Assigned task:
Return, word for word, only the lines from the one containing "moved [57,281,463,321] ->" through the last line of the entries.

--- START ---

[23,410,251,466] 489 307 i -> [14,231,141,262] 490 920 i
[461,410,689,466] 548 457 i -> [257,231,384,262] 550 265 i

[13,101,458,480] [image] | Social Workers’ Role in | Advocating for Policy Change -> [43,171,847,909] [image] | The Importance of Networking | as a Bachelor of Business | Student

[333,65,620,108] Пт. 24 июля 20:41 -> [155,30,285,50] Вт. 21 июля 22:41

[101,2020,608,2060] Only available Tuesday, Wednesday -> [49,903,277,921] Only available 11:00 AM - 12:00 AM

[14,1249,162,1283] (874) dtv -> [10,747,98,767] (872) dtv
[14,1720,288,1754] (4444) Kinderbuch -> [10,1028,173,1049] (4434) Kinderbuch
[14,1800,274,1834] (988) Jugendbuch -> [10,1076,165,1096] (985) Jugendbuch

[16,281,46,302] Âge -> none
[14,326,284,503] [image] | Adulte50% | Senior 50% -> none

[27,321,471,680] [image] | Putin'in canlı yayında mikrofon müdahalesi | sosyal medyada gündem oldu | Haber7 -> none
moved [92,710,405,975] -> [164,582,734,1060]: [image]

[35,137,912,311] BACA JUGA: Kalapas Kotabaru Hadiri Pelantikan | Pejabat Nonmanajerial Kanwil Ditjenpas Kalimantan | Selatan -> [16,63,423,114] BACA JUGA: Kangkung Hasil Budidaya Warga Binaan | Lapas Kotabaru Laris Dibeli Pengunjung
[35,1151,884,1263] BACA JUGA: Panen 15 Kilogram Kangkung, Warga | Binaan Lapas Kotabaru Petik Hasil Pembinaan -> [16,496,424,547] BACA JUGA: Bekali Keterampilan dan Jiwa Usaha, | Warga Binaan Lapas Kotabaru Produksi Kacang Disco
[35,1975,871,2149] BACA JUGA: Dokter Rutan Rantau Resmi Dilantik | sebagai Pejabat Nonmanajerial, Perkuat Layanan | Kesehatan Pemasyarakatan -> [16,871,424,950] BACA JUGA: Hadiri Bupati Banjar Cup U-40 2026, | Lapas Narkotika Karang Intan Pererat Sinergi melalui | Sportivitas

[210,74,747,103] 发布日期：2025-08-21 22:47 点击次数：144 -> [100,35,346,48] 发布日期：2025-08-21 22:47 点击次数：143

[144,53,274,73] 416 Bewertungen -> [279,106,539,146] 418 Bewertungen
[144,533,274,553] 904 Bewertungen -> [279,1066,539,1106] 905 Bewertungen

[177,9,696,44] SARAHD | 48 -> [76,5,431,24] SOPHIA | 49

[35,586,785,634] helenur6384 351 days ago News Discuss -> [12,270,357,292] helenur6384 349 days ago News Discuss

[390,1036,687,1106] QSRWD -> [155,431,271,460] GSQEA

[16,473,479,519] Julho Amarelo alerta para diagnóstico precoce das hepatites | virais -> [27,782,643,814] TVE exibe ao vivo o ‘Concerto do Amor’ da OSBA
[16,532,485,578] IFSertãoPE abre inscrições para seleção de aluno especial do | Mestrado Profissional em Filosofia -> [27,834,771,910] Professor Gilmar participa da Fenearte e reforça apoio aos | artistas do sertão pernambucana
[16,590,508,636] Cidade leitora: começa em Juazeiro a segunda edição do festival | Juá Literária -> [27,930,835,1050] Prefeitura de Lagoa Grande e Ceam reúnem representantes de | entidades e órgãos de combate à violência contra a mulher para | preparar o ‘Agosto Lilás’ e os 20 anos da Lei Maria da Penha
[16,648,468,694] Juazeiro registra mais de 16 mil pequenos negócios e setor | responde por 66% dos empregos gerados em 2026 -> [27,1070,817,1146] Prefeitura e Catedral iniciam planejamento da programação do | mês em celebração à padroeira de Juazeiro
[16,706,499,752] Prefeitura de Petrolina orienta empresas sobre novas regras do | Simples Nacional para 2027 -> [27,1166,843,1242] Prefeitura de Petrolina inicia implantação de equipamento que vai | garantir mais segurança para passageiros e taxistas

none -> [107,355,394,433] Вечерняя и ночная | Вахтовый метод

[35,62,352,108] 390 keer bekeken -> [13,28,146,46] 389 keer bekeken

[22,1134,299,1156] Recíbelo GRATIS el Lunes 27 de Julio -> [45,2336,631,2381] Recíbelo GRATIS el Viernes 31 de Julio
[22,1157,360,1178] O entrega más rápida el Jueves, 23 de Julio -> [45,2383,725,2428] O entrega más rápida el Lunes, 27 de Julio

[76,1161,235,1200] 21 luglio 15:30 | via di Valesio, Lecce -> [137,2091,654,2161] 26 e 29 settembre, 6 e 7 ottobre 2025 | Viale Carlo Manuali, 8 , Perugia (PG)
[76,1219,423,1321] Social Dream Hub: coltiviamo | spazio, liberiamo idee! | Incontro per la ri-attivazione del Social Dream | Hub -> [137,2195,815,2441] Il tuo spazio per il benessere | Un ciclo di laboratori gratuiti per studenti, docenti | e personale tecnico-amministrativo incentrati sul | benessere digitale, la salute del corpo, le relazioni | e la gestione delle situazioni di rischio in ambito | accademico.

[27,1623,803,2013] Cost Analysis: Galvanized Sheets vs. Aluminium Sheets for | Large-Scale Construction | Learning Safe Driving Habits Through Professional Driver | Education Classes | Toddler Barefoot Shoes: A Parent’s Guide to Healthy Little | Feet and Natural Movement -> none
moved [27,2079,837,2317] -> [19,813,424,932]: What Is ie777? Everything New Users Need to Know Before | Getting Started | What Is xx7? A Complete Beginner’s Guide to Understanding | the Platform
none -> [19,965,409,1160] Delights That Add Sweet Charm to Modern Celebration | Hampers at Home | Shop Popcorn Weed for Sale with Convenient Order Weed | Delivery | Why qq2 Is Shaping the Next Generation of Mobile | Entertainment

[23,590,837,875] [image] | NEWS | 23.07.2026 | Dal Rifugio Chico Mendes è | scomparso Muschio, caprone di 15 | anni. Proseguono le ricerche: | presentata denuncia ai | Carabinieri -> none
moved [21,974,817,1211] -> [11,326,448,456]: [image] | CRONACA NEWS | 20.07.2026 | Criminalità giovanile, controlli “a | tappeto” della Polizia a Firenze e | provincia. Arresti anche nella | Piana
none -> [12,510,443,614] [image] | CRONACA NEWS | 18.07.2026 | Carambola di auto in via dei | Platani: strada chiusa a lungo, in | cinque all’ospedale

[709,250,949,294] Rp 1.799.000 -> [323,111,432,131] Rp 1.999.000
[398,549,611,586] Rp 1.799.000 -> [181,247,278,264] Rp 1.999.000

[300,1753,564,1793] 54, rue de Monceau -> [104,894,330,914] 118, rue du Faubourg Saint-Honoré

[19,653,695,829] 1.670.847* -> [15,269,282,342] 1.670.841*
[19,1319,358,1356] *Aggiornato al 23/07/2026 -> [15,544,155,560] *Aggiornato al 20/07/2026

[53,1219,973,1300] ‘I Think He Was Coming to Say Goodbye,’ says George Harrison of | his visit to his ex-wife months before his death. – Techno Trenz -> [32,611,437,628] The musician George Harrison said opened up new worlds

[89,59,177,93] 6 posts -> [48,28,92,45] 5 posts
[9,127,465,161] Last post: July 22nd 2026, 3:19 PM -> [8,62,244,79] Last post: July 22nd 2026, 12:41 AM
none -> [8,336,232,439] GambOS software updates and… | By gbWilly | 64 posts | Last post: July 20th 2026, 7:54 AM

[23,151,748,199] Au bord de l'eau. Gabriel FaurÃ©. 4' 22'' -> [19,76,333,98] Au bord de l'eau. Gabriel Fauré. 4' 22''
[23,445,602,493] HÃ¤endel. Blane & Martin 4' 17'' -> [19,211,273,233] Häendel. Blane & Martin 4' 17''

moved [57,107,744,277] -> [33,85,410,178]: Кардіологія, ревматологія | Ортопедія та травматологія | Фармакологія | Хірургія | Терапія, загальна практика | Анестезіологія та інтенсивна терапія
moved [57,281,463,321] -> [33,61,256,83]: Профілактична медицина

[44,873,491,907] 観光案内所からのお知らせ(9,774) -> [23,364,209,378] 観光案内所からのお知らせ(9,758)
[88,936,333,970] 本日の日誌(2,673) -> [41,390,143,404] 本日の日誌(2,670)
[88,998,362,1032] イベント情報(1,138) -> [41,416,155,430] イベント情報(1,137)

--- END ---

Response below:
moved [57,281,463,321] -> [33,61,256,83]: Профілактична медицина

[44,873,491,907] 観光案内所からのお知らせ(9,774) -> [23,364,209,378] 観光案内所からのお知らせ(9,758)
[88,936,333,970] 本日の日誌(2,673) -> [41,390,143,404] 本日の日誌(2,670)
[88,998,362,1032] イベント情報(1,138) -> [41,416,155,430] イベント情報(1,137)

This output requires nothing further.